As it took us a while to get to Zion from Cedar City and Kiernan was feeling a bit under the weather, we decided to do only one hike in the park, but… we would make that hike bloody well count! Angel’s Landing it was! The hike has quite a reputation, because it really is extremely steep and exposed in some places, with the last half mile (of the 2,4 mile one way) hike being up sheer rock and you hang on by chains hammered into the cliff side often connected by poles. People have fallen off there and died and they warn that if you have a fear of heights to choose a different hike. Obviously this is the first and only hike we wanted to do 🙂
The hike is 5 miles round trip and according to various sources it will take about 4 – 5 hours to hike. The first 2,5 miles are really steep, up the mountainside and a lot of people choose to do only this part of the hike, because the last half mile is the scary bit 🙂 Kiernan hopped from rock to rock barely touching the chains, like a mountain goat… and barefoot! The only way I made it up was to look at either my hands or the rock right in front of my face, otherwise the height and sheer drop down would make me dizzy! It did take about 2 and half hours to get up there; part of the slow climb up involves waiting for groups of people on the chain trail since most of it can only accommodate people in single file. And then you climb… and climb some more… and when you think you’re nearly there, you see the next rise, but when you get to the summit, you know! The view is amazing – it feels like you can see over every mountain. You’re higher than anything else and get the best view of the sweeping expanse of the park from multiple angles. It was a spectacular view, and after the rise it’s easy to see why someone once figured if angles were to touch down in Zion, this scenic cliff outcropping would be where they would descend.

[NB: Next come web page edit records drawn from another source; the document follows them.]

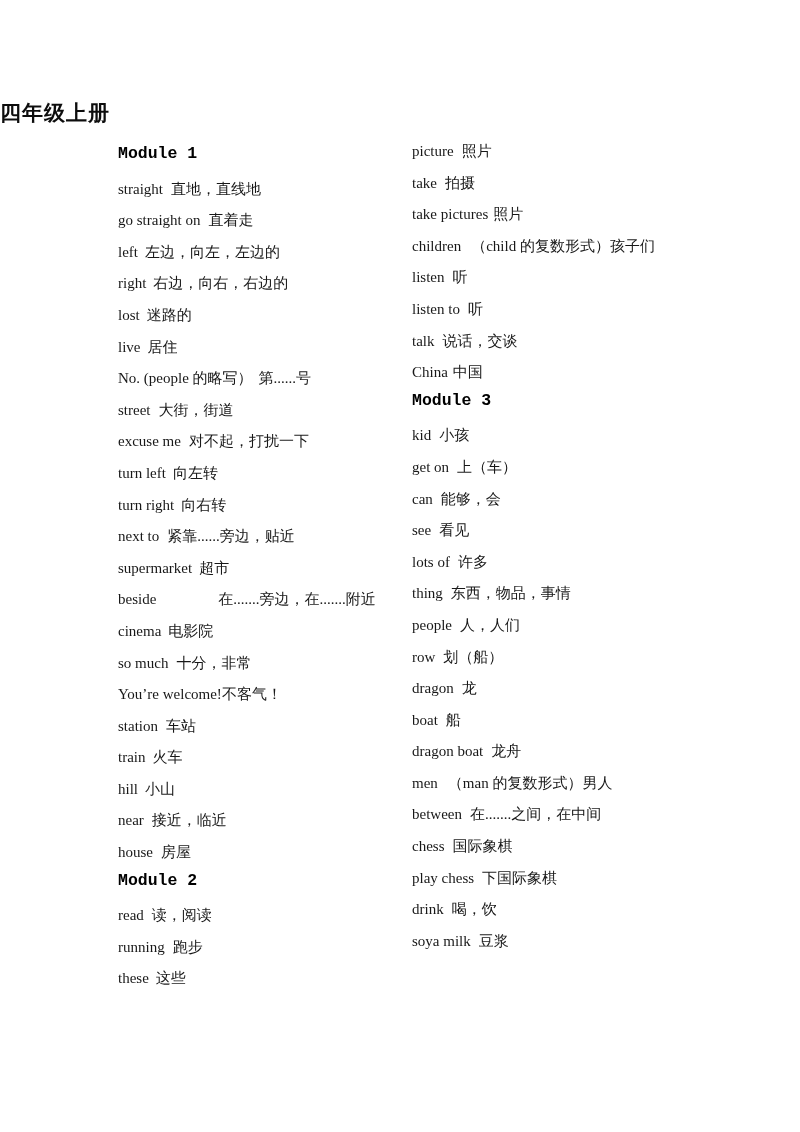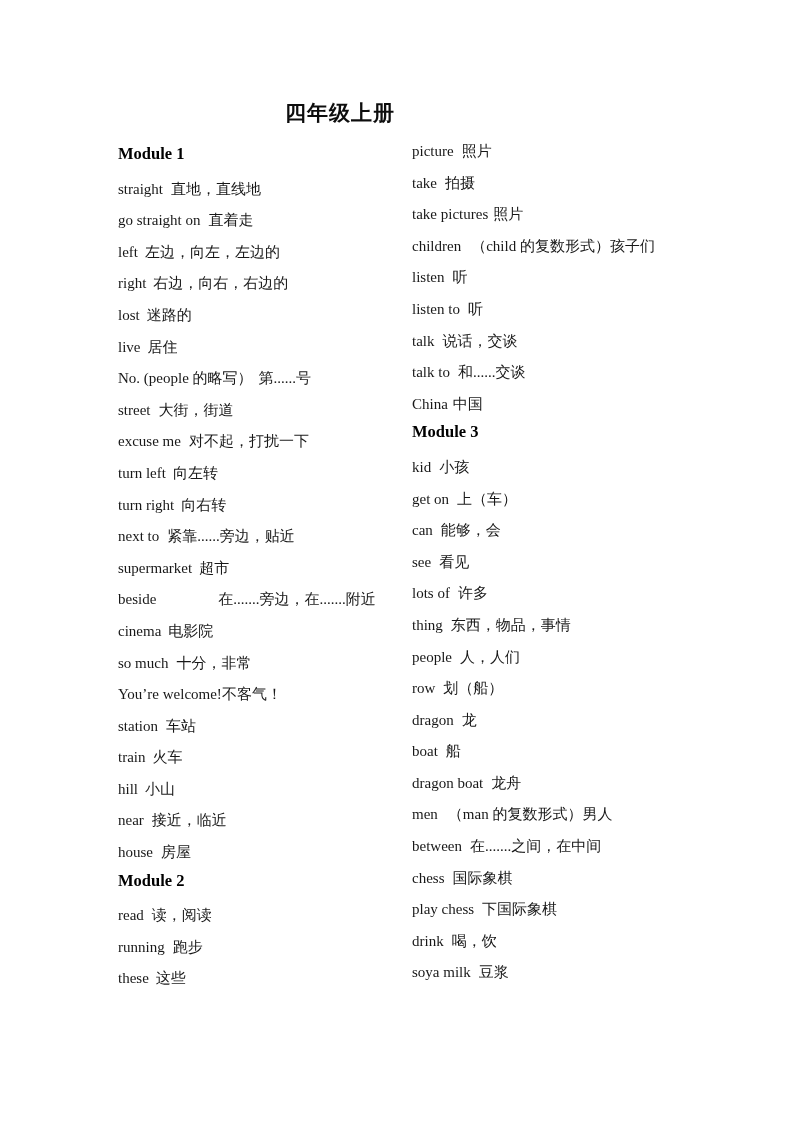--- a/index.html
+++ b/index.html
@@ -20,21 +20,21 @@
     position: absolute;
     inset: 0;
     background: #ffffff;
   }
 
   .doc-title {
     position: absolute;
     top: 99px;
     left: 0;
     width: 680px;
-    text-align: center;
+    text-align: left;
     font-size: 21px;
     font-weight: bold;
     letter-spacing: 1px;
     color: #0d0d0d;
     white-space: nowrap;
   }
 
   .columns {
     position: absolute;
     top: 146px;
@@ -53,20 +53,21 @@
     font-size: 16.5px;
     font-weight: bold;
     color: #000000;
     line-height: 1;
     margin: 0;
     padding: 0;
     height: 31.6px;
     display: flex;
     align-items: flex-start;
     white-space: nowrap;
+    font-family: Liberation Mono, monospace;
   }
 
   .entry {
     font-size: 15px;
     color: #181818;
     height: 31.6px;
     line-height: 1;
     display: flex;
     align-items: flex-start;
     white-space: nowrap;
@@ -254,25 +255,20 @@
             <span class="en">listen to</span>
             <span class="gap" style="width: 8px;"></span>
             <span class="zh">听</span>
           </div>
           <div class="entry">
             <span class="en">talk</span>
             <span class="gap" style="width: 8px;"></span>
             <span class="zh">说话，交谈</span>
           </div>
           <div class="entry">
-            <span class="en">talk to</span>
-            <span class="gap" style="width: 8px;"></span>
-            <span class="zh">和......交谈</span>
-          </div>
-          <div class="entry">
             <span class="en">China</span>
             <span class="gap" style="width: 5px;"></span>
             <span class="zh">中国</span>
           </div>
           <div class="module-head">Module 3</div>
           <div class="entry">
             <span class="en">kid</span>
             <span class="gap" style="width: 8px;"></span>
             <span class="zh">小孩</span>
           </div>

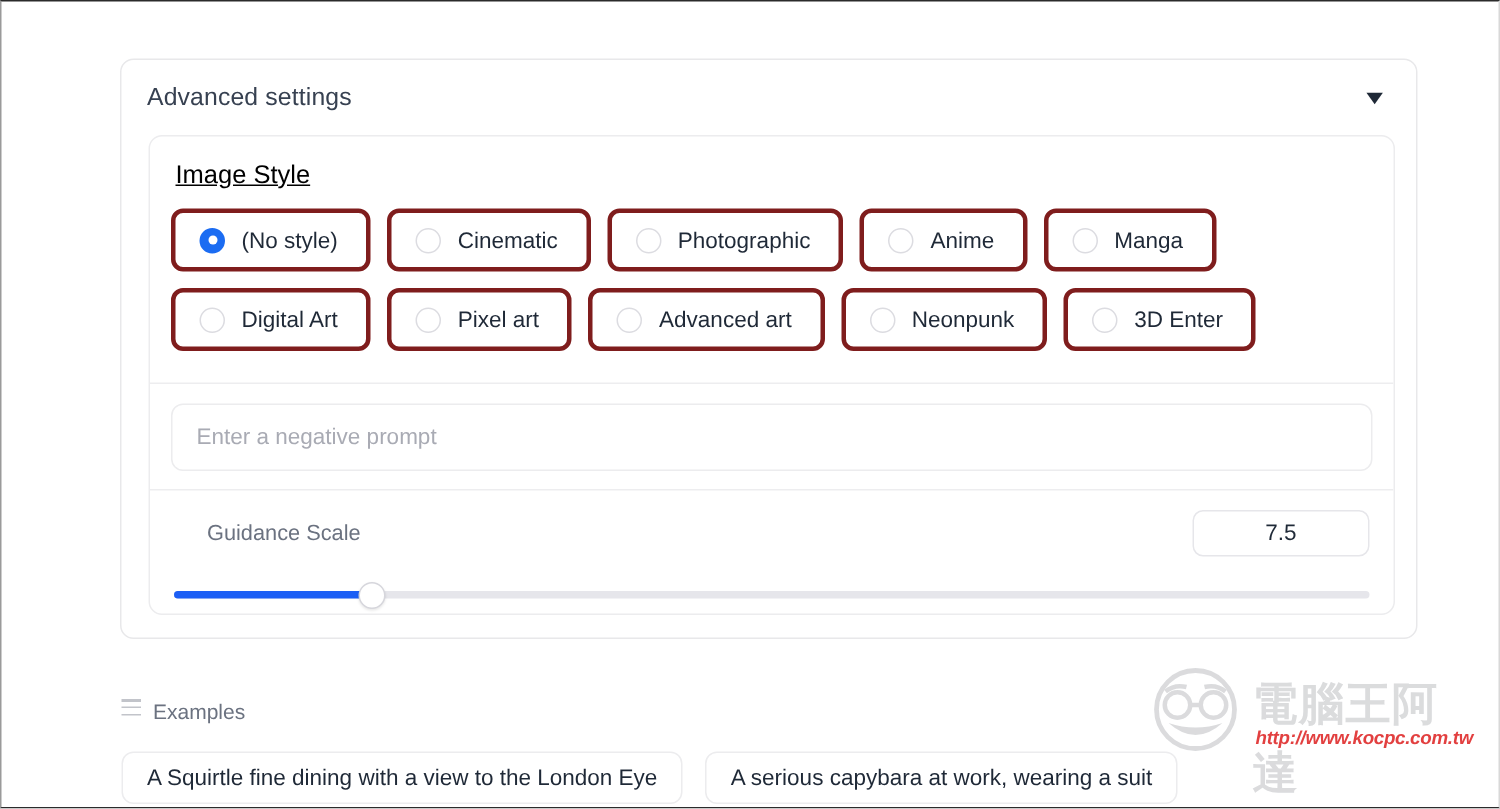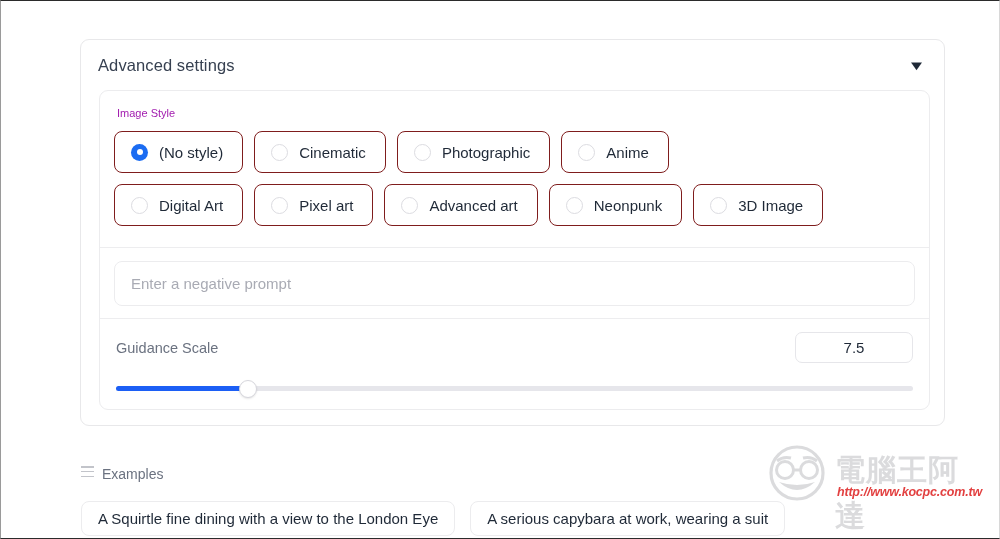--- a/index.html
+++ b/index.html
@@ -57,36 +57,37 @@
     width: 831px; height: 320px;
     background: #ffffff;
     border: 1px solid #ececee;
     border-radius: 9px;
     overflow: hidden;
   }
 
   
   .style-section { padding: 14px 14px 10px 14px; }
   .section-label {
-    font-size: 11px;
-    color: #a21caf;
+    font-size: 17px;
+    color: #000000;
     margin: 2px 0 12px 3px;
+    text-decoration: underline;
   }
   .pill-row {
     display: flex;
     gap: 11px;
     margin-bottom: 11px;
   }
   .pill {
     display: flex;
     align-items: center;
     gap: 11px;
     height: 42px;
     padding: 0 19px 0 16px;
-    border: 1px solid #7f1d1d;
+    border: 3px solid #7f1d1d;
     border-radius: 8px;
     background: #fff;
     cursor: pointer;
     white-space: nowrap;
   }
   .pill-label {
     font-size: 15px;
     color: #1f2937;
   }
   .radio {
@@ -129,21 +130,21 @@
     font-size: 15px;
     color: #374151;
     padding: 16px 16px;
     outline: none;
   }
   .neg-input::placeholder { color: #a9abb4; }
 
   
   .guide-wrap { padding: 13px 16px 0 16px; position: relative; }
   .guide-top {
-    display: flex; align-items: center; justify-content: space-between;
+    display: flex; align-items: center; justify-content: space-between; margin-left: 22px;
   }
   .guide-label { font-size: 14.5px; color: #6b7280; }
   .guide-value-box {
     width: 118px; height: 31px;
     border: 1px solid #e6e6ea;
     border-radius: 7px;
     background: #fff;
     display: flex; align-items: center; justify-content: center;
     font-size: 15px;
     color: #1f2937;
@@ -268,20 +269,24 @@
             <span class="pill-label">Cinematic</span>
           </div>
           <div class="pill">
             <span class="radio"></span>
             <span class="pill-label">Photographic</span>
           </div>
           <div class="pill">
             <span class="radio"></span>
             <span class="pill-label">Anime</span>
           </div>
+          <div class="pill">
+            <span class="radio"></span>
+            <span class="pill-label">Manga</span>
+          </div>
         </div>
 
         <div class="pill-row">
           <div class="pill">
             <span class="radio"></span>
             <span class="pill-label">Digital Art</span>
           </div>
           <div class="pill">
             <span class="radio"></span>
             <span class="pill-label">Pixel art</span>
@@ -289,21 +294,21 @@
           <div class="pill">
             <span class="radio"></span>
             <span class="pill-label">Advanced art</span>
           </div>
           <div class="pill">
             <span class="radio"></span>
             <span class="pill-label">Neonpunk</span>
           </div>
           <div class="pill">
             <span class="radio"></span>
-            <span class="pill-label">3D Image</span>
+            <span class="pill-label">3D Enter</span>
           </div>
         </div>
       </div>
 
       <div class="divider"></div>
 
       <div class="neg-wrap">
         <input class="neg-input" type="text" placeholder="Enter a negative prompt" style="">
       </div>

When my mind was completely overwhelmed, and I couldn’t take the volume of space in anymore, I started focusing on the rock we were standing on – there are rock squirrels literally flying from crag to crag. Awesome.
Then the climb down 🙂 It went so much faster than the laborious trek up, even the hang-down-the-chain and scurry-down-on-your-backside parts. We took the shuttle back to the visitor center and had a nice stroll to the bike before heading back to Cedar City.